Ethan’s mom wasn’t as smiley. She’d just had a new baby and was struggling with the demands of young kids and a household upended by the coronavirus.
“Imagine yourself on an island,” Covington said soothingly.
“It’s been overwhelming,” the mom confided.
“I know, but you can do it. My phone is always on. I even sleep right beside it,” Covington assured her. “So you just call me, and you say, ‘Girl, what’s up? I need an outlet.’”
The mom drove off. Covington, who’s worked at the daycare for nearly 17 years, fought back tears.
“This place is like home,” she said.
Gloria Dukes has been owner and director of Bright Future Learning Center for almost 27 years, and she has cared for two generations of families during their most tender years.
Around 90% of the children enrolled in her daycare off Wilkinson Boulevard in west Charlotte fall below the poverty line. So when Dukes had to close her doors quickly in mid-March, she worried about the 160 children and 100 families she serves.
Many parents were suddenly out of work, and their kids wouldn’t have the breakfast, lunch and snack that the daycare provided. Other parents had jobs deemed essential, but suddenly no one to watch their children.
Dukes and west Charlotte non-profit Freedom Communities sprang into action. Freedom Communities created a GoFundMe that resulted in $50 for every family. Dukes had to lay off her employees so they could collect unemployment, but she gave them 60% of their salaries two weeks later.
The daycare has been hosting regular drive-by events, where families can pick up meal staples from Second Harvest Food Bank, fresh family-sized meals from Brown Bag Catering courtesy of Freedom Communities, and workbooks and other goodies to keep kids’ brains growing.
The coronavirus has been devastating for families and communities across Charlotte, but it’s also been a very visible reminder of the good that can happen: People pitch in. Groups pull together. Helpers show up.
“I’ve been doing this nearly 27 years, so they’re my family, too,” Dukes said as she handed out Brown Bag meals and invited families to pick up loaves of bread, fresh tomatoes, containers of juice and boxes of doughnuts.
“I couldn’t just close the door and walk away.”

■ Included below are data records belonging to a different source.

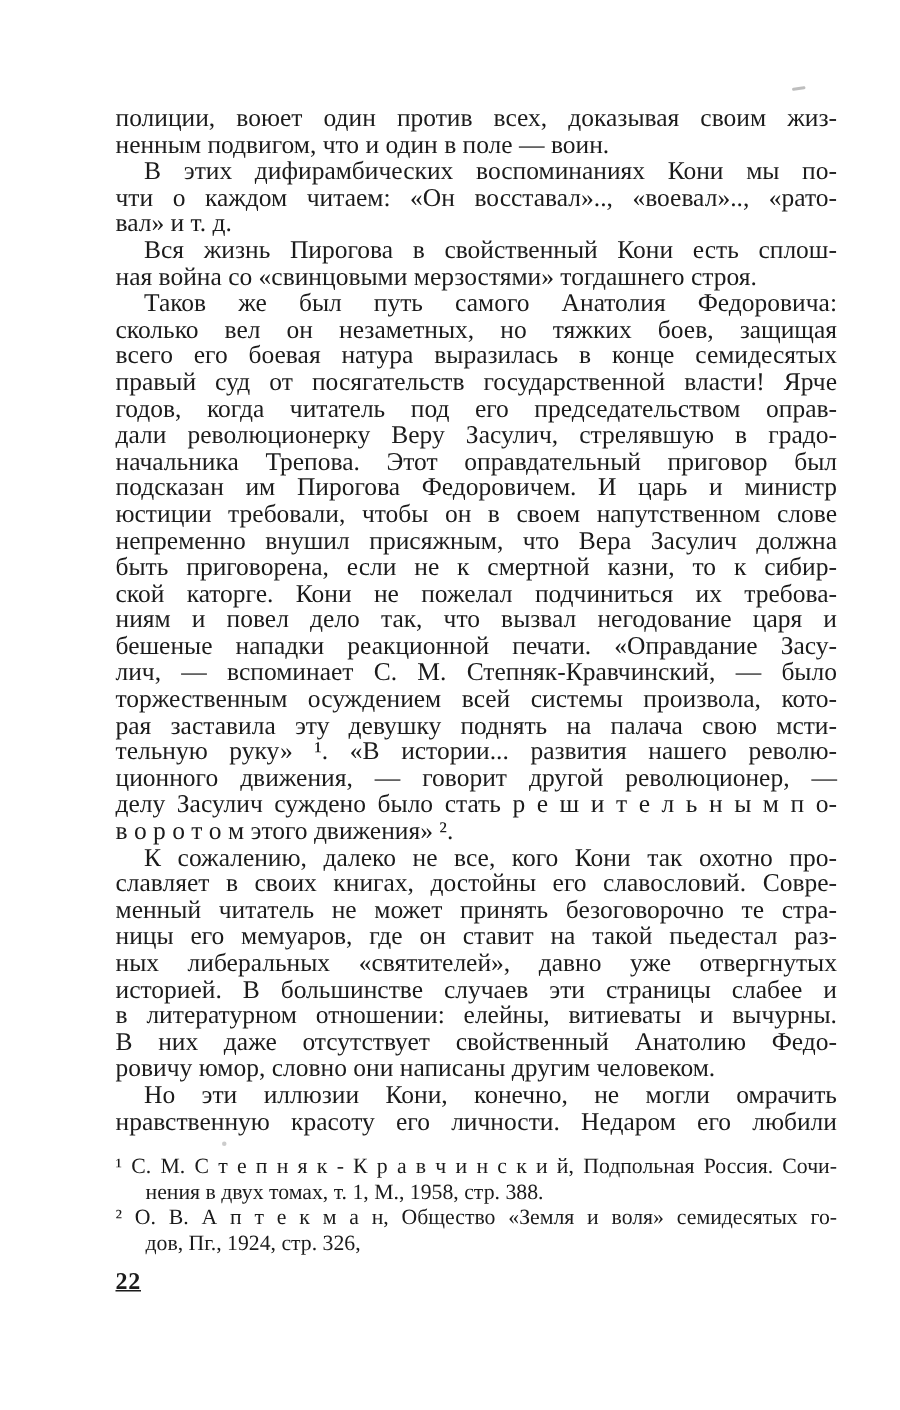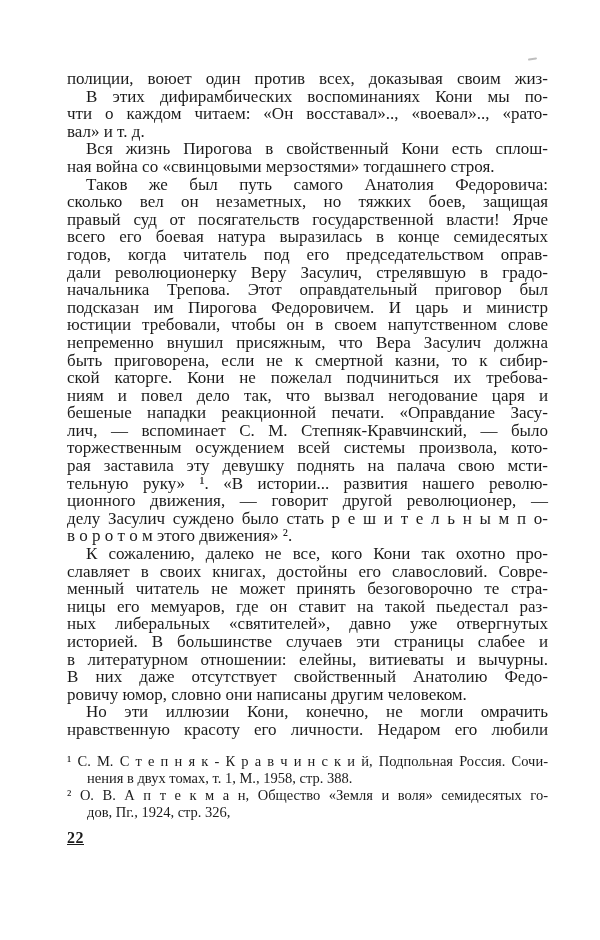--- a/index.html
+++ b/index.html
@@ -10,21 +10,21 @@
   body {
     width: 600px;
     height: 940px;
     overflow: hidden;
     position: relative;
     font-family: "Liberation Serif", "DejaVu Serif", serif;
     color: #1b1b1b;
   }
   .page {
     position: absolute;
-    left: 67px;
+    left: 77px;
     top: 70px;
     width: 481px;
   }
   .main-text .line {
     font-size: 17px;
     line-height: 17.6px;
     text-align: justify;
     text-align-last: justify;
     white-space: normal;
   }
@@ -68,29 +68,30 @@
     opacity: 0.35;
     border-radius: 50%;
   }
 </style>
 </head>
 <body>
 
 <div class="page">
   <div class="main-text">
       <div class="line">полиции, воюет один против всех, доказывая своим жиз-</div>
+      <div class="line end">ненным подвигом, что и один в поле — воин.</div>
       <div class="line indent">В этих дифирамбических воспоминаниях Кони мы по-</div>
       <div class="line">чти о каждом читаем: «Он восставал».., «воевал».., «рато-</div>
       <div class="line end">вал» и т. д.</div>
       <div class="line indent">Вся жизнь Пирогова в свойственный Кони есть сплош-</div>
       <div class="line end">ная война со «свинцовыми мерзостями» тогдашнего строя.</div>
       <div class="line indent">Таков же был путь самого Анатолия Федоровича:</div>
       <div class="line">сколько вел он незаметных, но тяжких боев, защищая</div>
+      <div class="line">всего его боевая натура выразилась в конце семидесятых</div>
       <div class="line">правый суд от посягательств государственной власти! Ярче</div>
-      <div class="line">всего его боевая натура выразилась в конце семидесятых</div>
       <div class="line">годов, когда читатель под его председательством оправ-</div>
       <div class="line">дали революционерку Веру Засулич, стрелявшую в градо-</div>
       <div class="line">начальника Трепова. Этот оправдательный приговор был</div>
       <div class="line">подсказан им Пирогова Федоровичем. И царь и министр</div>
       <div class="line">юстиции требовали, чтобы он в своем напутственном слове</div>
       <div class="line">непременно внушил присяжным, что Вера Засулич должна</div>
       <div class="line">быть приговорена, если не к смертной казни, то к сибир-</div>
       <div class="line">ской каторге. Кони не пожелал подчиниться их требова-</div>
       <div class="line">ниям и повел дело так, что вызвал негодование царя и</div>
       <div class="line">бешеные нападки реакционной печати. «Оправдание Засу-</div>

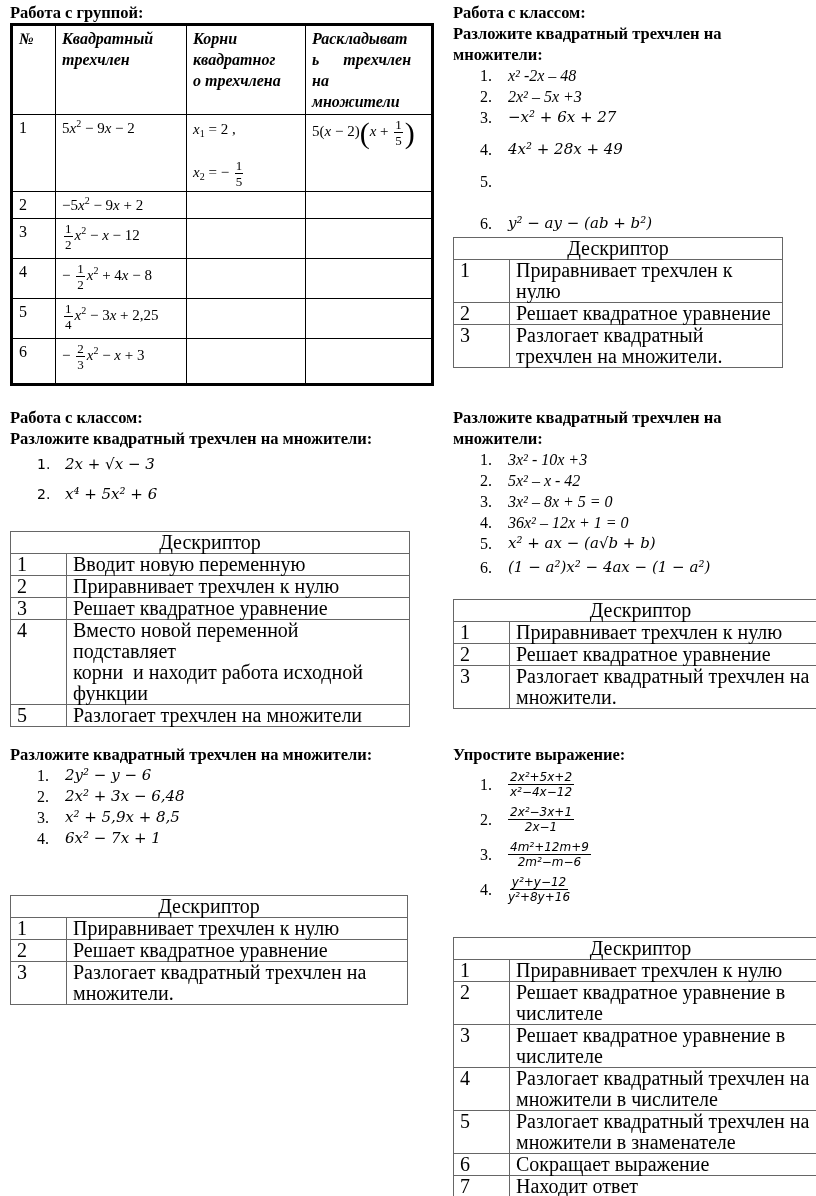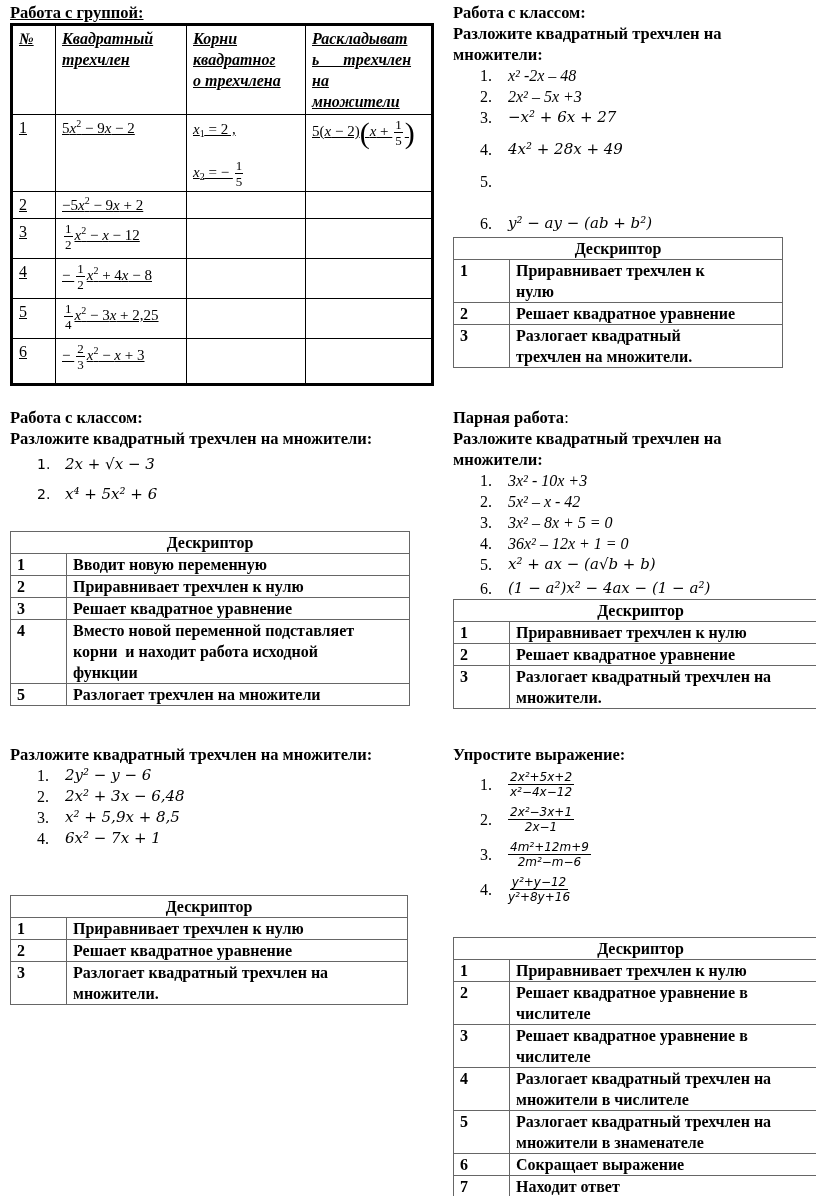--- a/index.html
+++ b/index.html
@@ -22,30 +22,30 @@
   .gt th { font-style: italic; font-weight: bold; text-align: left; }
   .math { font-family: "Liberation Serif", serif; font-size: 15px; white-space: nowrap; }
   .math i { font-style: italic; }
   .frac { display: inline-flex; flex-direction: column; align-items: center; vertical-align: middle; font-size: 13px; line-height: 15px; margin: 0 2px; }
   .frac .n { border-bottom: 1px solid #000; padding: 0 1px; }
   .frac .d { padding: 0 1px; }
   .bigp { font-size: 30px; line-height: 30px; vertical-align: middle; font-weight: 200; }
 
   
   .dt { border: 1.5px solid #777; }
-  .dt td, .dt th { border: 1px solid #666; font-weight: bold; font-size: 16px; line-height: 21px; padding: 0 6px; vertical-align: top; text-align: left; }
+  .dt td, .dt th { border: 1px solid #666; font-weight: normal; font-size: 20px; line-height: 21px; padding: 0 6px; vertical-align: top; text-align: left; }
   .dt th { text-align: center; border-bottom: 1.5px solid #666; }
   .dt td.n { width: 56px; }
   .vfrac { display: inline-flex; flex-direction: column; align-items: center; vertical-align: middle; font-family: "DejaVu Sans", sans-serif; font-style: italic; font-size: 12px; line-height: 14px; }
   .vfrac .n { border-bottom: 1.5px solid #000; padding: 0 2px; }
 </style>
 </head>
 <body>
 
-<div class="blk" style="left:10px; top:2px; width:425px;text-decoration:underline;">
+<div class="blk" style="left:10px; top:2px; width:425px;">
   <div class="title">Работа с группой:</div>
   <table class="gt" style="width:424px; margin-top:0;">
     <tbody>
         <tr style="height:89px;">
       <th style="width:44px;">№</th>
       <th style="width:131px;">
         <div>Квадратный</div>
         <div>трехчлен</div>
       </th>
       <th style="width:119px;">
@@ -223,21 +223,20 @@
         </tr>
     <tr>
           <td class="n">5</td>
           <td>Разлогает трехчлен на множители</td>
         </tr>
   </tbody>
     </table>
 </div>
 
 <div class="blk" style="left:453px; top:407px; width:360px;">
-  <div class="title"><span>Парная работа</span><span style="font-weight:normal">:</span></div>
   <div class="title">
     <div>Разложите квадратный трехчлен на</div>
     <div>множители:</div>
   </div>
   <ul class="ol" style="padding-left:27px;">
     <li>
         <span class="num">1.</span>
         <span class="expr">3x² - 10x +3</span>
       </li>
     <li>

An effort to reopen: Daycares are deemed essential businesses, so Dukes reopened for about a week during the first week of April. But only seven of her 30-member staff said they felt comfortable coming to work.
Dukes and her staff scrubbed the building “from top to bottom” and took children’s temperatures as they entered each morning. Only about 15 children were showing up each morning, so after a week, Dukes decided it made more sense to stay closed.
“It was such a risk for us,” she said, “and people were scared.”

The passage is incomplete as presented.